Wetenschap
1. Directe fusie :Sommige virussen, zoals influenzavirussen en HIV, hebben een envelop die lijkt op het membraan van de gastheercel. Hierdoor kunnen ze rechtstreeks met de gastheercel fuseren en hun genetisch materiaal daarin injecteren.
2. Endocytose :Veel virussen, zoals het poliovirus en het hepatitis C-virus, komen de cellen binnen via endocytose. Het gastheercelmembraan omhult het virus en vormt een blaasje dat een endosoom wordt genoemd. Het virus kan dan uit het endosoom ontsnappen en het cytoplasma binnendringen.
3. Fagocytose :Bepaalde virussen, waaronder adenovirussen en pokkenvirussen, profiteren van het fagocytische proces van immuuncellen. Fagocyten, zoals macrofagen, proberen het virus op te slokken, maar vergemakkelijken onbedoeld de toegang ervan tot de gastheercel.
4. Trojaans paard-mechanisme :Sommige virussen, zoals het humaan papillomavirus (HPV) en het herpes simplex-virus (HSV), komen de cellen binnen via het Trojaanse paard-mechanisme. Ze manipuleren de gastheercel door zichzelf te vermommen als endogene eiwitten of door cellulaire receptoren te exploiteren.
5. Cel-naar-cel-transmissie :Virussen zoals het mazelenvirus en het Epstein-Barr-virus kunnen zich rechtstreeks van de ene geïnfecteerde cel naar de andere verspreiden zonder in de extracellulaire omgeving terecht te komen. Deze wijze van overdracht stelt hen in staat immuunbewaking te omzeilen en een snelle infectie te vergemakkelijken.
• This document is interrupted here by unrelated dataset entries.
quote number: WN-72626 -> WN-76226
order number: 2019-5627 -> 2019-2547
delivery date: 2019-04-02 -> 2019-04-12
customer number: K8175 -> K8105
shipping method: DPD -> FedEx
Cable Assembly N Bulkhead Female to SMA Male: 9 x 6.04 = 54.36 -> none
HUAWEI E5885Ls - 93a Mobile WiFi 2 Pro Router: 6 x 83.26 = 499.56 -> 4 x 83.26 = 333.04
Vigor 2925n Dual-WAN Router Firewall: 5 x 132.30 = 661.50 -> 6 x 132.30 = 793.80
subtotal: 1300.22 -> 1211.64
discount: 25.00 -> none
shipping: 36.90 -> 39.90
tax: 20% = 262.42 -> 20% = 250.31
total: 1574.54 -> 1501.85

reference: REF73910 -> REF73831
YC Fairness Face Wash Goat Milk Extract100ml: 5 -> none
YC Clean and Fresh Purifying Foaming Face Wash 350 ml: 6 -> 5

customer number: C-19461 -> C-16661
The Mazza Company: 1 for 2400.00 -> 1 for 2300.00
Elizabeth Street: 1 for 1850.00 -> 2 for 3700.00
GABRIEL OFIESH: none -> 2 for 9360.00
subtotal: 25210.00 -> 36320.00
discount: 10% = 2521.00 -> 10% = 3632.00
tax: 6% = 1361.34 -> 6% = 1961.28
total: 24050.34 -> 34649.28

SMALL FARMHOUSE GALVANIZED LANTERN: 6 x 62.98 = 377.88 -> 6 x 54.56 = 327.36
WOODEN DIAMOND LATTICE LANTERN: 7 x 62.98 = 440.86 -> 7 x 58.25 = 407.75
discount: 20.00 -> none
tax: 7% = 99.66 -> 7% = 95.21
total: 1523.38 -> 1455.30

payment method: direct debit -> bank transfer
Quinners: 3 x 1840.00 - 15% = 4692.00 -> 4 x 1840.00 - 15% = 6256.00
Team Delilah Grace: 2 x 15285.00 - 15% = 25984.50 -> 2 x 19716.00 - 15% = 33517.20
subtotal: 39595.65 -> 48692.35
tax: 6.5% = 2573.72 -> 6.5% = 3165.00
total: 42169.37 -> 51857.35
6. Receptorbinding :Veel virussen, waaronder coronavirussen (bijvoorbeeld SARS-CoV-2), binden zich aan specifieke receptoren op het oppervlak van gastheercellen. De interactie tussen het virale hechtingseiwit en de gastheerreceptor veroorzaakt de fusie van de virale envelop met het celmembraan, waardoor het virale genoom de cel kan binnendringen.
De infectietactieken die door virussen worden gebruikt, bepalen hun tropisme, dat verwijst naar de specifieke celtypen die ze kunnen infecteren. Tropisme speelt een cruciale rol bij het vormgeven van het verloop van een virale infectie, inclusief de overdraagbaarheid, weefselspecificiteit en het potentieel om ziekten te veroorzaken.
Bovendien hangt het vermogen van virussen om over soorten heen te springen en pandemieën te veroorzaken af van hun infectiestrategieën. Wil een virus zich succesvol kunnen vestigen in een nieuwe gastheersoort, dan moet het soortbarrières kunnen overwinnen, zoals incompatibele receptoren, immuunreacties en gastheerspecifieke cellulaire factoren. Virussen die zich door genetische mutaties of recombinatiegebeurtenissen aan nieuwe gastheren kunnen aanpassen, vormen een aanzienlijk risico voor overdracht tussen soorten en de opkomst van nieuwe zoönosen – infecties die van dieren op mensen overspringen – met pandemisch potentieel.
Het begrijpen van de mechanismen waarmee virussen cellen binnendringen en de factoren die hun vermogen beïnvloeden om soortbarrières te overschrijden, is van cruciaal belang voor het ontwikkelen van effectieve strategieën om virale infecties te voorkomen en te beheersen en het risico op toekomstige pandemieën te verminderen.